Setelah sholat Ridho pun bersandar di pundak sang Ibu dan berbincang-bincang mengenai sang ayah tak lama kemudian rasa kantuk dating menghampiri Ridho. Ridho pun tertidur dengan kepala di pangkuan sang Ibu. Sang Ibu pun mencium kening anak dan menyelimuti anaknya dengan selimut. Selah itu sang Ibu melanjutkan sepertiga malamnya dengan berzikir sambil berharap dalam hatinya agar Alla memberika jalan bagai sang anak untuk mengabulkan harapan sang anak. Setelah lama berzikir rasa kantuk juga menghampiri sang Ibu dan membua sang Ibu tertidur di sebelah sang anak.
Suara ayam menandakan hari telah pagi, azan Subuh telah berkumandang dan Ridho pun melihat sang Ibu yang masih tertidur di sebelahnya dengan masih memakai pakaian sholat. Ridho pun membangunkan sang Ibu untuk melaksanakan sholat subuh.
Jam dinding menunjukan pukul 05.45 hal itu berarti waktunya bagi Ridho untuk pergi kesekolah. Ia harus pergi kesekolah pagi-Pagi. Karena rumahnya cukup jauh dari sekolahnya. Sebelum Sekolah Ridho pun memiliki kebiasaan untuk selalu mencium tangan dan kening sang untuk mendapatkan Ridho dari Bidadari hidupnya tersebut. Menurutnya dengan mencium Ibunya makan segala sesuatu yang ia lakukan akan di permudah oleh Sang Maha Kuasa seperti arti penggalan ayat Al-Quran yang mengatakan bahwa “Ridho Orang tua adalah Ridho Allah” Oleh karna itu ketika ia mendapatkan Ridho dari Ibunya maka Ia akan mendapat Ridho Allah pula sehingga apa yang Ia lakukan mendapat kemudahan dari Allah SWT.
Setelah cukup lama berjalan Ridho pun sampai di sekolahnya dan segera menuju kelasnya. Kedatangan Ridho di sekolah di sambut dengan lambaian pohon dan nyanyian bunyi. Ridho yang biasanya aktif di kelas terutama ketika sang guru menanyakan pada siswa yang bisa mengerjakan soal yang di di berikan di papan tulis pada hari itu tidak tampak keaktifannya. Hari itu Ia lebih banyak merenung berbeda dengan hari-hari biasanya
“Teng..teng” dering bel berbunyi menandakan waktu istirahat. Ridho pun keluar kelas dan dan duduk dengan di temani sebatang pohon yang di sebelahnya. Ridho masih merenungi mengenai keinginannya untuk melanjutkan kuliah setelah ia lulus SMA nanti. Di tengah renungannya sebuah tepukan di pundaknnya menyadarkan Ia dari renungannya. Ternyata Pak Munir wali kelas Ridho lah yang menyadarkan Ia dari renungannya. Pak Munir pun bertanya pada Ridho perihal perilakunya yang berbeda dari biasanya “Ridho..Bapak tadi melihat kamu di kelas nampaknya kamu tidak bersemangat seperti biasanya, apakah kamu ada masalah? Jika kamu punya masalah ceritakan saja pada Bapak siapa tau bapak bisa membantu kamu”.

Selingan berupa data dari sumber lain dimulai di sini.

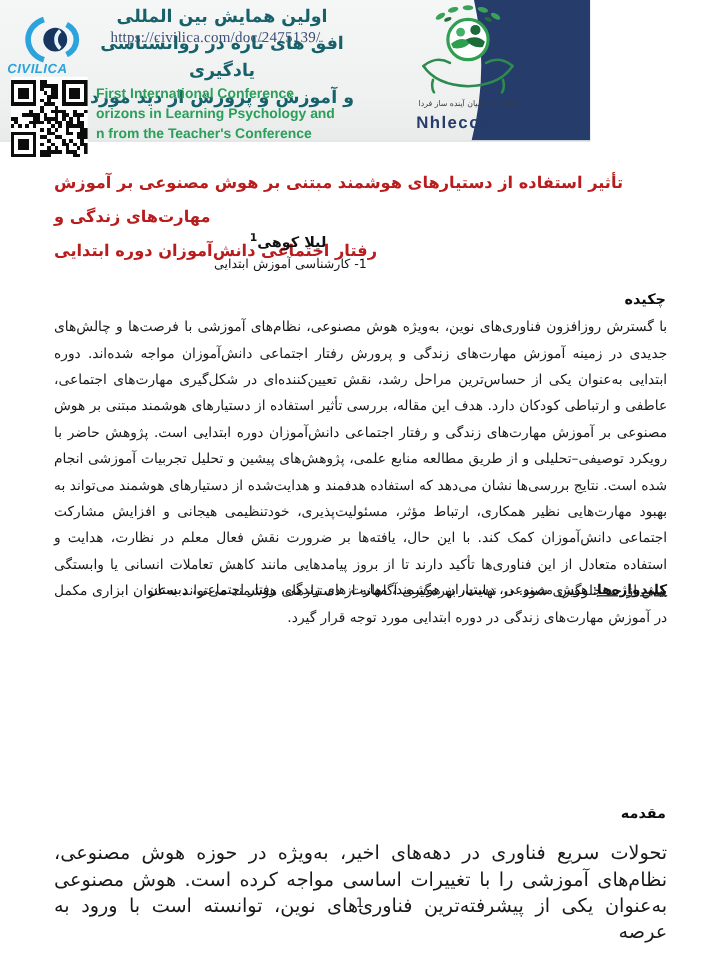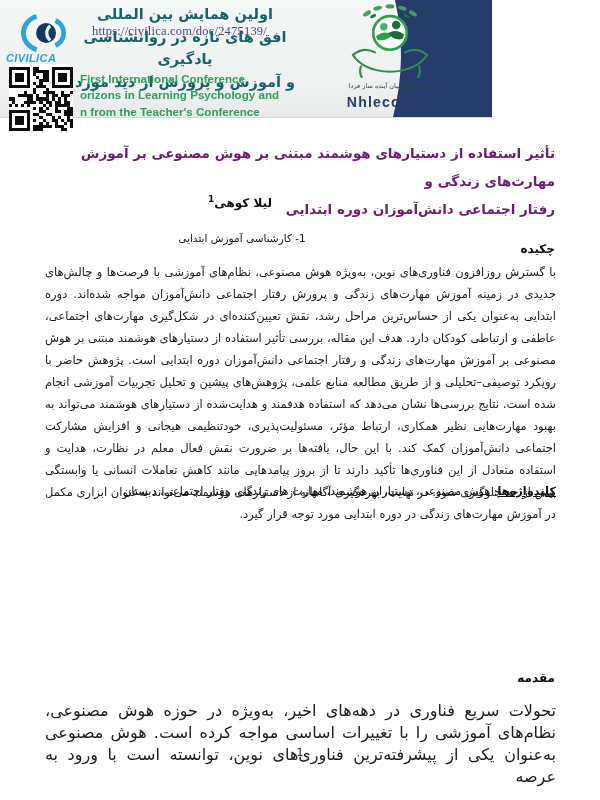--- a/index.html
+++ b/index.html
@@ -46,8 +46,8 @@
   }
   
   .paper-title {
-    position:absolute; top:130px; left:45px; width:510px; text-align:right; direction:rtl;
-    color:#701a75; font-weight:bold; font-size:13.5px; line-height:28px;
+    position:absolute; top:130px; left:45px; width:510px; text-align:left; direction:rtl;
+    color:#b91c1c; font-weight:bold; font-size:13.5px; line-height:28px;
   }
   .author-line { position:absolute; top:194px; left:0; width:480px; text-align:center; direction:rtl;
     font-weight:bold; font-size:12px; color:#111; }

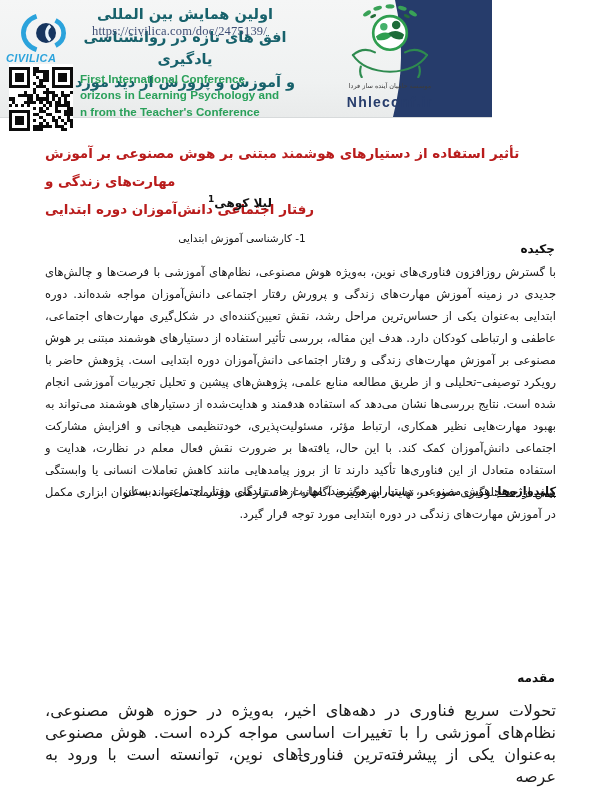--- a/index.html
+++ b/index.html
@@ -52,7 +52,7 @@
   .author-line { position:absolute; top:194px; left:0; width:480px; text-align:center; direction:rtl;
     font-weight:bold; font-size:12px; color:#111; }
   .author-line sup { font-size:9px; }
-  .affiliation-line { position:absolute; top:232px; left:0; width:484px; text-align:center; direction:rtl;
+  .affiliation-line { position:absolute; top:214px; left:0; width:484px; text-align:center; direction:rtl;
     font-size:10.5px; color:#151515; }
   .section-heading { position:absolute; right:45px; direction:rtl; font-weight:bold; font-size:12px; color:#0d0d0d; }
   .abstract-heading { top:232px; }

“Owwh Bapak, tidak Pak saya hanya sedang memikirkan mengenai setelah lulus SMA ini. Sebentar lagi kami kan lulus SMA Pak Ridho sangat ingin sekali untuk melanjutkan kuliah namun yang menjadi masalahnya adalah kami tidak punya biaya Pak. Jangankan untuk kuliah untuk kehidupan sehari-hari juga pas-pasan” Jawab Ridho dengan rasa sedih.
“Owwh itu masalahnya, sudah kamu jangan sedih lagi snanti bapak usahain biar kamu bisa kuliah dengan program beasiswa. Kamu juga salah satu siswa yang berprestasi di sekolah ini jadi sudah sepatutnya Bapak membantu anak berprestasi seperti kamu nak”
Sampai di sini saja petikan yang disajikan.